LEARN TO LIVE, LIVE TO LEARN
“To know much and taste nothing-of what use is that?” ―St. Bonaventure of Bagnoregio
"Hello Kuya Jeff, I hope you're having a joyful start to the new year. I participated in the Advent pilgrimage to Zambales last December and am excited about joining more of the Catholic formation programs you'll be leading this year. I've been curious about something and wanted to ask you. I've observed a mathematical expression displayed on the doors of some houses. While the symbols are consistent, the calculations vary. Does it somehow relate to the sizes of the rooms inside? Could you enlighten me on its meaning and whether it holds any religious significance? I appreciate your insights in advance. May God bless you!" - J.M.
1. A lot of individuals like yourself have suggested that these symbols inscribed on the doors with chalk look like the start of an algebraic equation. Chalking the doors with these symbols on the Feast of Epiphany is a centuries-old Catholic tradition invoking Christ’s blessing not only on the physical house but on the people who live there and those who visit.
2. The tradition of marking the entrance to one's home has its origins in the Old Testament. The sacred writings emphasize instances where God instructed His people to mark their doors. This custom harks back to the narrative of the Israelite exiles in Egypt, who marked their doors with lamb's blood to ensure the angel of the Lord would pass over their homes, sparing them during the firstborn slaying in Egypt (Exodus 12:7). In Deuteronomy (6:4-9), the Israelites are instructed to inscribe God's words on their hearts, their gates, and the doorposts of their houses, emphasizing the importance of discussing them within their homes.
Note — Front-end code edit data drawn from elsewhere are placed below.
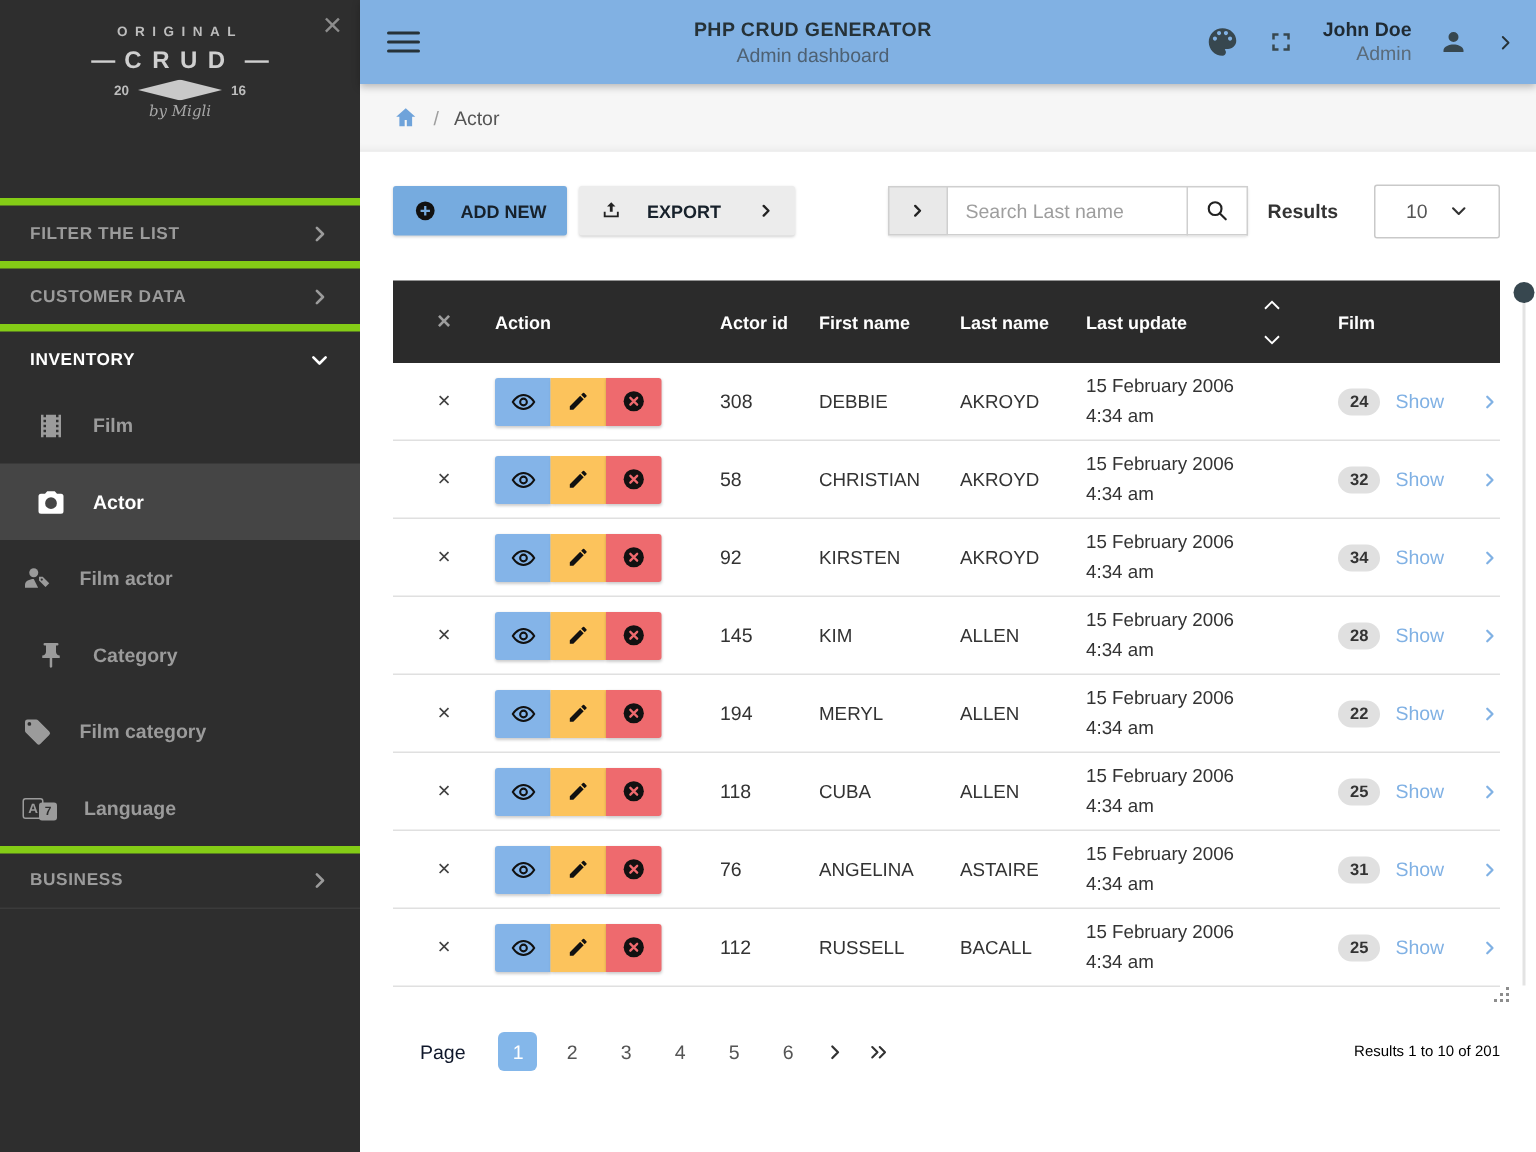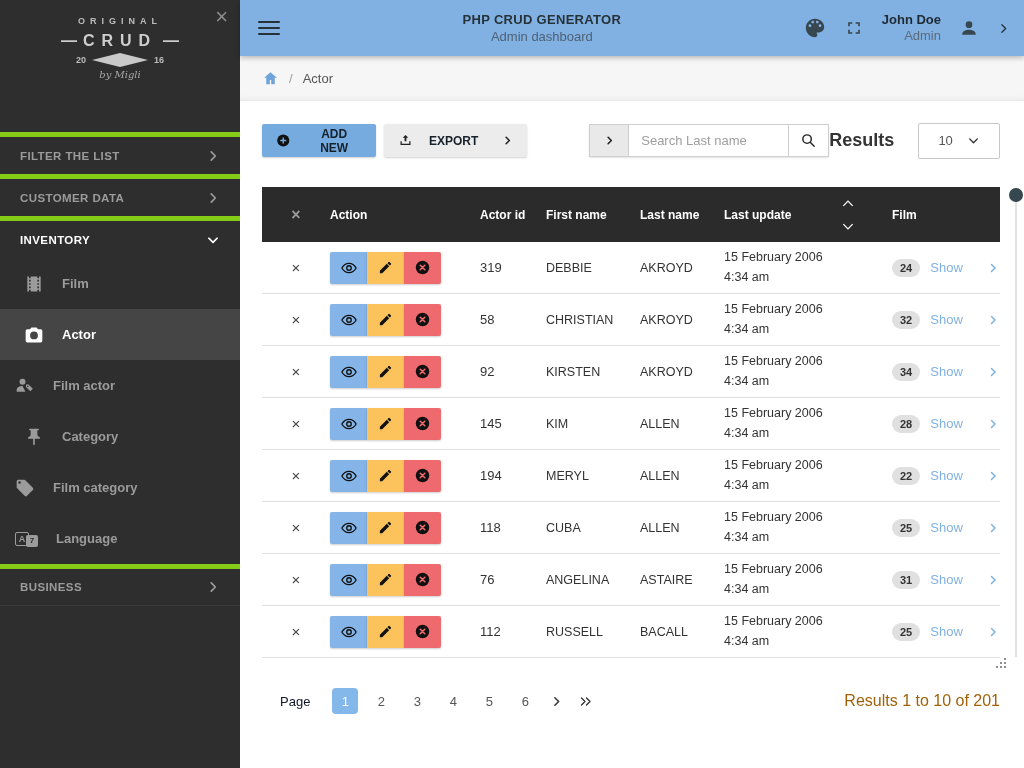--- a/index.html
+++ b/index.html
@@ -57,21 +57,21 @@
   
   .toolbar { display:flex; align-items:center; margin:23px 24px 0 22px; height:33px; flex-shrink:0; }
   .btn { height:33px; display:flex; align-items:center; gap:16px; padding:0 14px; font-size:12px; font-weight:bold; color:#17212b; border:none; cursor:pointer; border-radius:2px; box-shadow:0 1px 2px rgba(0,0,0,.18); }
   .btn-add { background:#76abdf; }
   .btn-export { background:#ececec; margin-left:8px; }
   .search-group { display:flex; margin-left:62px; height:33px; border-radius:2px; box-shadow:0 1px 2px rgba(0,0,0,.12); }
   .search-toggle { width:40px; background:#e9e9e9; border:1px solid #cfcfcf; display:flex; align-items:center; justify-content:center; cursor:pointer; }
   .search-input { width:160px; border:1px solid #cfcfcf; border-left:none; padding:0 12px; font-size:13px; color:#444; outline:none; font-family:inherit; }
   .search-input::placeholder { color:#9e9e9e; }
   .search-btn { width:40px; background:#fff; border:1px solid #cfcfcf; border-left:none; display:flex; align-items:center; justify-content:center; cursor:pointer; }
-  .results-label { margin-left:auto; font-size:18px; font-weight:bold; color:#333; }
+  .results-label { margin-left:auto; font-size:13px; font-weight:bold; color:#333; }
   .pagesize { margin-left:24px; width:84px; height:36px; border:1px solid #c9c9c9; background:#fff; border-radius:2px; display:flex; align-items:center; justify-content:center; gap:14px; font-size:13px; color:#555; cursor:pointer; }
 
   
   .table-wrap { margin:30px 24px 0 22px; position:relative; flex-shrink:0; }
   .thead { background:#2b2b2b; color:#fff; height:55px; display:grid; grid-template-columns:68px 150px 66px 94px 84px 110px 28px 1fr; align-items:center; font-size:12px; font-weight:bold; }
   .thead .clear-x { color:#9e9e9e; font-size:16px; text-align:center; cursor:pointer; }
   .sort-arrows { display:flex; flex-direction:column; align-items:center; gap:14px; }
   .sort-arrows svg { width:14px; height:9px; stroke:#fff; fill:none; stroke-width:2.2; cursor:pointer; }
   .trow { height:52px; display:grid; grid-template-columns:68px 150px 66px 94px 84px 110px 28px 1fr; align-items:center; border-bottom:1px solid #e0e0e0; font-size:13px; color:#333; background:#fff; }
   .row-x { text-align:center; font-size:15px; color:#424242; cursor:pointer; }
@@ -88,21 +88,21 @@
   .show-chev { margin-left:14px; cursor:pointer; }
   .grip { position:absolute; right:-6px; bottom:-10px; width:10px; height:10px; }
   .grip i { position:absolute; width:2px; height:2px; background:#8d8d8d; }
 
   
   .pagination { display:flex; align-items:center; margin:30px 24px 0 40px; gap:6px; flex-shrink:0; }
   .page-label { color:#0f172a; font-size:13px; margin-right:14px; }
   .page-btn { min-width:26px; height:26px; display:flex; align-items:center; justify-content:center; font-size:13px; color:#555; border-radius:4px; cursor:pointer; padding:0 4px; margin:0 2px; }
   .page-btn.active { background:#84b7ea; color:#fff; }
   .page-nav { cursor:pointer; display:flex; align-items:center; margin:0 4px; }
-  .results-summary { margin-left:auto; font-size:16px; color:#a16207; }
+  .results-summary { margin-left:auto; font-size:10px; color:#000000; }
 
   
   .scroll-track { position:absolute; right:7px; top:195px; width:2px; height:462px; background:#e3e3e3; }
   .scroll-thumb { position:absolute; right:1px; top:188px; width:14px; height:14px; border-radius:50%; background:#37474f; cursor:grab; }
 
   svg { display:block; }
 </style>
 </head>
 <body>
 
@@ -305,21 +305,21 @@
               <path d="M3 17.25V21h3.75L17.81 9.94l-3.75-3.75L3 17.25zM20.71 7.04a1 1 0 000-1.41l-2.34-2.34a1 1 0 00-1.41 0l-1.83 1.83 3.75 3.75 1.83-1.83z" fill="#111"></path>
             </svg>
           </button>
         <button class="abtn del">
             <svg width="17" height="17" viewBox="0 0 24 24">
               <circle cx="12" cy="12" r="9.5" fill="#111"></circle>
               <path d="M8.8 8.8l6.4 6.4M15.2 8.8l-6.4 6.4" stroke="#ee6a6e" stroke-width="2.2" stroke-linecap="round"></path>
             </svg>
           </button>
       </span>
-      <span>319</span>
+      <span>308</span>
       <span class="cell-name">DEBBIE</span>
       <span class="cell-name">AKROYD</span>
       <span class="cell-date">
           <div>15 February 2006</div>
           <div>4:34 am</div>
         </span>
       <span></span>
       <span class="film-cell">
         <span class="badge">24</span>
         <span class="show-link">Show</span>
3. Chalk is used in this custom because it is a common earthly substance, utilizing "dust" in a sacred manner. This choice serves as a reminder that we are made from the dust of the ground, the most commonplace material, yet we are shaped as sacred beings for sacred intentions. The chalk, which won't leave a permanent mark on the dwelling, is likely to fade due to weather over time. Nevertheless, whenever we see the inscription upon entering our homes, it prompts us to recall the purpose behind it and recommit ourselves to that purpose. With the passing of Epiphany and the subsequent days, the chalk may diminish, but the blessing endures. The priest imparts a blessing to the chalk as a sacramental using the following formula:
"Loving God, bless + this chalk which you have created, that it may be helpful to your people; and grant that through the invocation of your most Holy Name, all who use it in faith to write upon the doors of their homes the names of your saints Caspar, Melchior, and Balthazar, may receive health of body and protection of soul for all who dwell in or visit their home; through Jesus Christ our Lord. Amen."
4. The blessed chalk can be utilized to bless one's home for the current year. This blessing can be performed by either members of the clergy or the laity, employing the following prayer:
"Lord God of heaven and earth, you revealed your only-begotten Son to all nations represented by your saints Caspar, Melchior, and Balthazar. Bless this house and all who dwell in it throughout the new year. Fill us with the light of Christ, that our concern for others may reflect your love. We ask this through Christ our Lord. Amen."
5. The inscription above the door changes annually, and for the current year, it should be written as "20 + C + M + B + 24." The letters C, M, and B carry dual significance. They serve as the initials for the traditional names of the three magi: Caspar, Melchior, and Balthazar. Additionally, they represent the first letters of the Latin phrase "Christus mansionem benedicat," translating to "May Christ bless the house." The + signs symbolize the cross, signifying the power of God through which we find salvation (1 Corinthians 1:18-25), and 2024 signifies the year.
6. When participating in this tradition, it's crucial to ensure that our outward actions mirror our inner convictions. Merely chalking the door, if that's the extent of our effort, falls short. The impact of this practice should transcend the external and find resonance within our homes and hearts. This involves making a sincere effort to cleanse our hearts, minds, and living spaces to embody the holiness of God. We commit to earnestly seeking to know, love, and serve only God and finally, extending the welcoming spirit of our home to all who come to visit.
Capture a family picture at your doorway and spread the joy. Merry Christmas and a grace-filled 2024 to all. A most blessed, glorious, and joyful Feast of the Epiphany!